I'm working 2 days a week in Rubery...can anyone recommend a decent boozer?


----------



## miss direct (Sep 8, 2007)

In Rubery, or in Birmingham city centre? 

Rubery is a bit dead...although to be fair I have only ever been there to go to the cinema. I don't think it's even classed as Birmingham.


----------



## Donna Ferentes (Sep 8, 2007)

What's that really good one round the back of the coach station?


----------



## moomoo (Sep 8, 2007)

ssdurn said:
			
		

> *I'm working 2 days a week in Rubery*...can anyone recommend a decent boozer?




Poor bugger.


----------



## Dhimmi (Sep 8, 2007)

Legs Eleven, apparently they do bingo every night...


----------



## ssdurn (Sep 8, 2007)

Lots to look forward to then


----------



## Fuzzy (Sep 9, 2007)

a bit tricky since ruberry is about 7 or 8 miles from the centre of brum.


----------



## moomoo (Sep 9, 2007)

Isn't there a pub at the bottom of the Lickey Hills.  I'm sure I've been past it but can't remember what it was called.

Sorry, that wasn't very helpful was it?





Oh, there is the Harvester in Solihull which isn't too bad apparently.

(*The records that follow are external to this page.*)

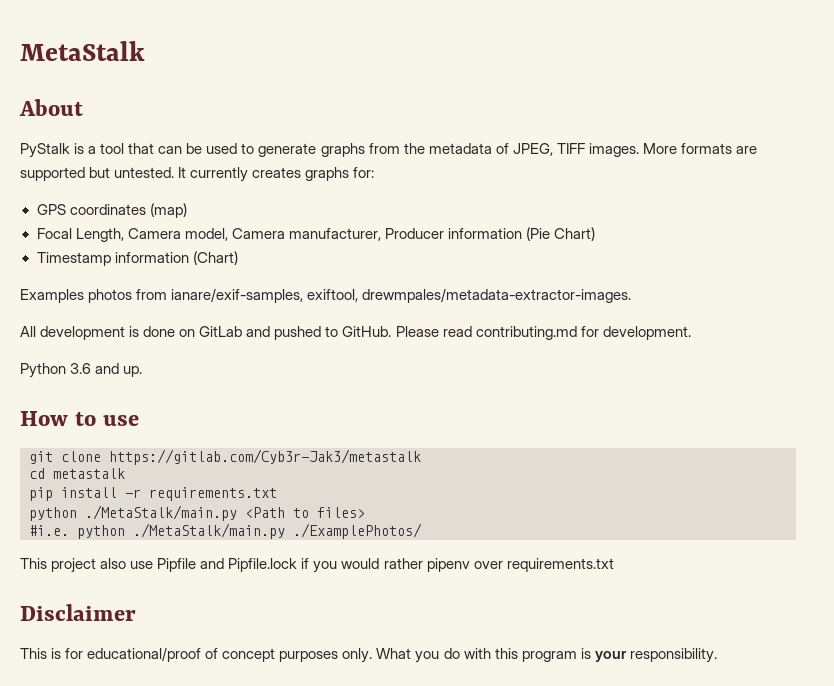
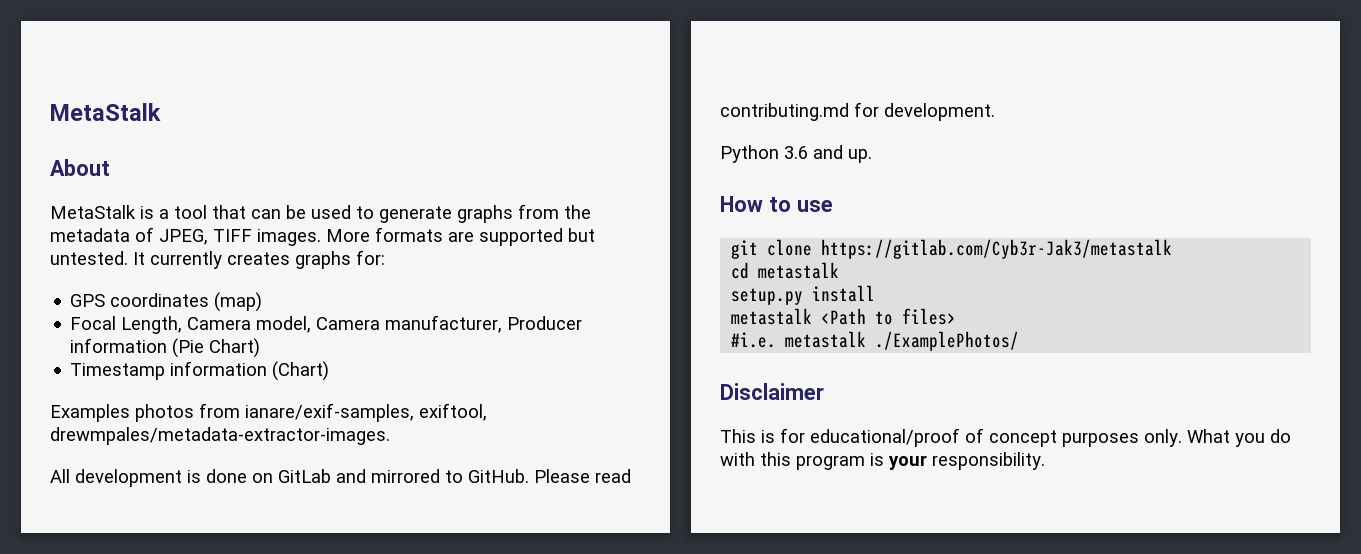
[20,143,70,158] PyStalk -> [50,205,136,219] MetaStalk
[274,326,322,340] pushed -> [371,469,440,483] mirrored
[29,487,53,501] pip -> [731,288,804,305] setup.py
[125,487,277,501] [29,505,237,521] -r requirements.txt // python ./MetaStalk/main.py -> [731,308,813,325] // metastalk
[77,523,285,539] python ./MetaStalk/main.py -> [785,331,867,348] metastalk
[20,558,614,573] // This project also use Pipfile and Pipfile.lock if you would rather pipenv over requirements.txt -> (1020, 341) none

http://www.harvesterlife.com/


----------



## beesonthewhatnow (Sep 9, 2007)

Best pub in Birmingham by a very long way indeed is The wellington, although it's in the city centre.

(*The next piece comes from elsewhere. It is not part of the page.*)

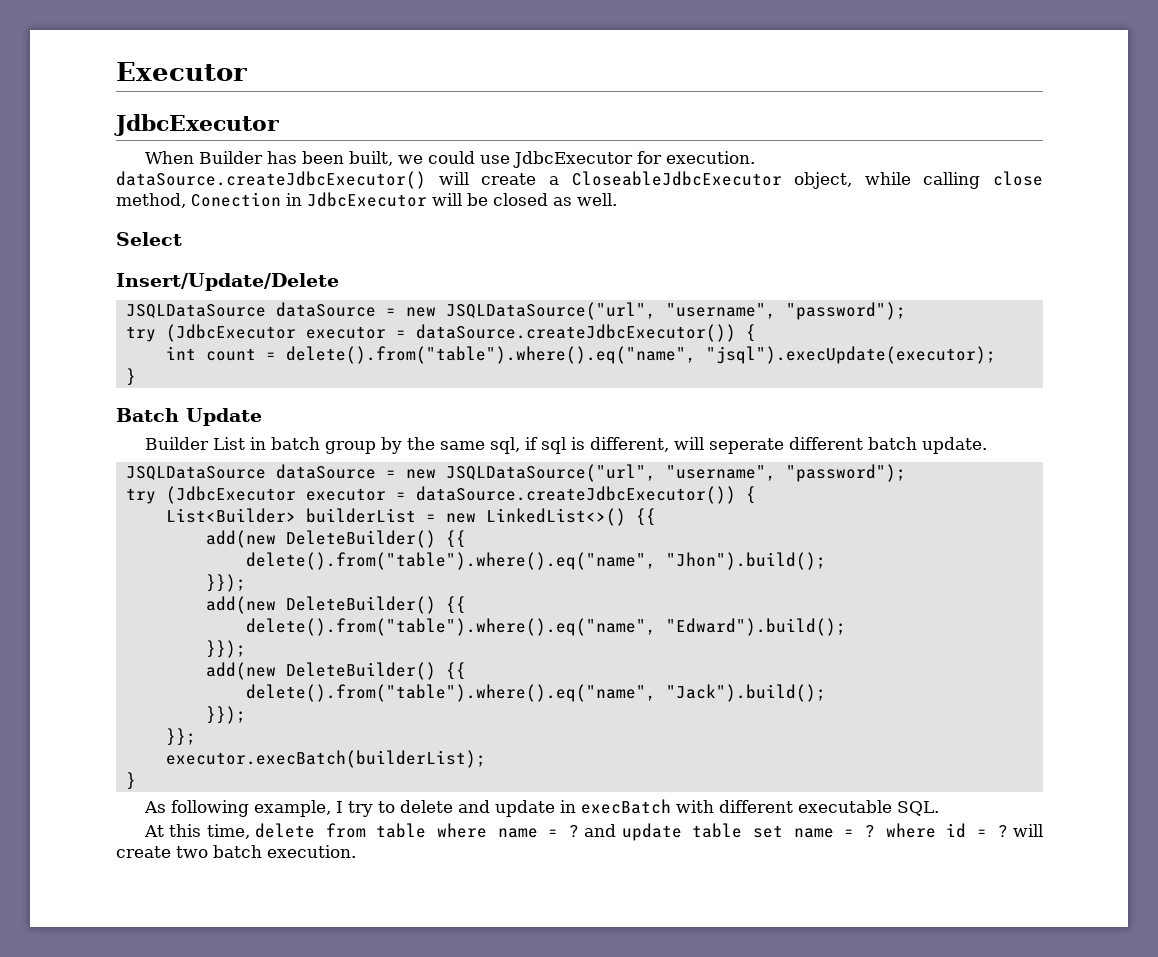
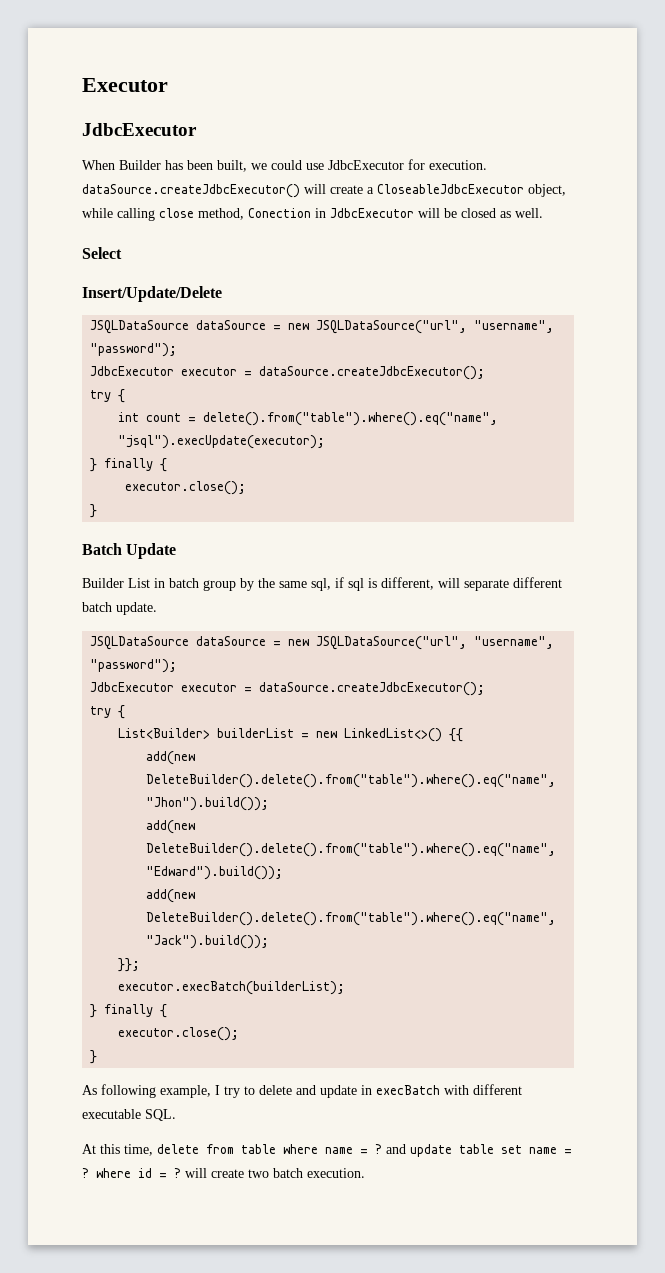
[125,324,736,342] try (JdbcExecutor executor = dataSource.createJdbcExecutor()) -> [90,366,486,380] [90,390,112,402] JdbcExecutor executor = dataSource.createJdbcExecutor(); // try
(996, 355) none -> [90,458,168,472] [125,481,247,495] // } finally { // executor.close();
[708,438,784,454] seperate -> [464,579,509,591] separate
[125,486,736,504] try (JdbcExecutor executor = dataSource.createJdbcExecutor()) -> [90,682,486,696] [90,706,112,718] JdbcExecutor executor = dataSource.createJdbcExecutor(); // try
[285,530,466,548] [245,552,826,570] [205,574,246,592] [205,596,466,614] [245,618,846,636] [205,640,246,658] [205,662,466,680] [245,684,826,702] [205,706,246,724] [165,728,196,746] [165,750,486,768] DeleteBuilder() {{ // delete().from("table").where().eq("name", "Jhon").build(); // }}); // add(new DeleteBuilder() {{ // delete().from("table").where().eq("name", "Edward").build(); // }}); // add(new DeleteBuilder() {{ // delete().from("table").where().eq("name", "Jack").build(); // }}); // }}; // executor.execBatch(builderList); -> [146,774,557,788] [146,797,270,811] [146,820,196,834] [146,843,557,857] [146,866,284,880] [146,889,196,903] [146,912,557,926] [146,935,270,949] [118,958,141,972] [118,981,346,995] [90,1004,168,1018] [118,1027,240,1041] DeleteBuilder().delete().from("table").where().eq("name", "Jhon").build()); // add(new DeleteBuilder().delete().from("table").where().eq("name", "Edward").build()); // add(new DeleteBuilder().delete().from("table").where().eq("name", "Jack").build()); // }}; // executor.execBatch(builderList); // } finally { // executor.close();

This is what they're serving right now


----------



## Herbsman. (Sep 9, 2007)

Donna Ferentes said:
			
		

> What's that really good one round the back of the coach station?


The Anchor


----------



## Herbsman. (Sep 9, 2007)

beesonthewhatnow said:
			
		

> Best pub in Birmingham by a very long way indeed is The wellington, although it's in the city centre.
> 
> This is what they're serving right now


I wonder if there's a way of hacking into the live beer board via the website, and changing all the beer names to offensive ones, which insult the fat, bearded real ale lovers?


----------



## Spion (Sep 24, 2007)

Herbsman. said:
			
		

> The Anchor


Used to be a regular haunt of mine. Had some fantastic times in there


----------



## white-trash (Sep 28, 2007)

Does anyone know any good pubs or clubs that play emo, metal, punk music?


----------



## baldrick (Sep 28, 2007)

but.... you live in Leeds.

why are you posting on a Brum thread?


----------



## Herbsman. (Sep 28, 2007)

white-trash said:
			
		

> Does anyone know any good pubs or clubs that play emo, metal, punk music?


emo is shit, fuck off.

However, Scruffy Murphy's plays metal all the time, and once a month there's a punk and ska night - playing the likes of crass, conflict, leftover crack, blah blah blah etc

Otherwise there's Subculture at the C*rl*ng Academy every Saturday, where all the little 19 year old emo kids go


----------



## white-trash (Sep 28, 2007)

Cause i am going up to brum to meet up with some mates and i want to go out on a piss up


----------



## white-trash (Sep 28, 2007)

Herbsman. said:
			
		

> emo is shit, fuck off.
> 
> However, Scruffy Murphy's plays metal all the time, and once a month there's a punk and ska night - playing the likes of crass, conflict, leftover crack, blah blah blah etc
> 
> Otherwise there's Subculture at the C*rl*ng Academy every Saturday, where all the little 19 year old emo kids go




well me, myself i dont like emo but my friends who i am meeting do, and i dont think its right fair to go to theres for a week and make them go to clubs with only music i like.

hmm 19 yr old emo kids thats not gonna be much fun tbh.
i'm sure my friends already go there if its full of emos! =[


----------



## Fuzzy (Oct 31, 2007)

what is an emo kid?


----------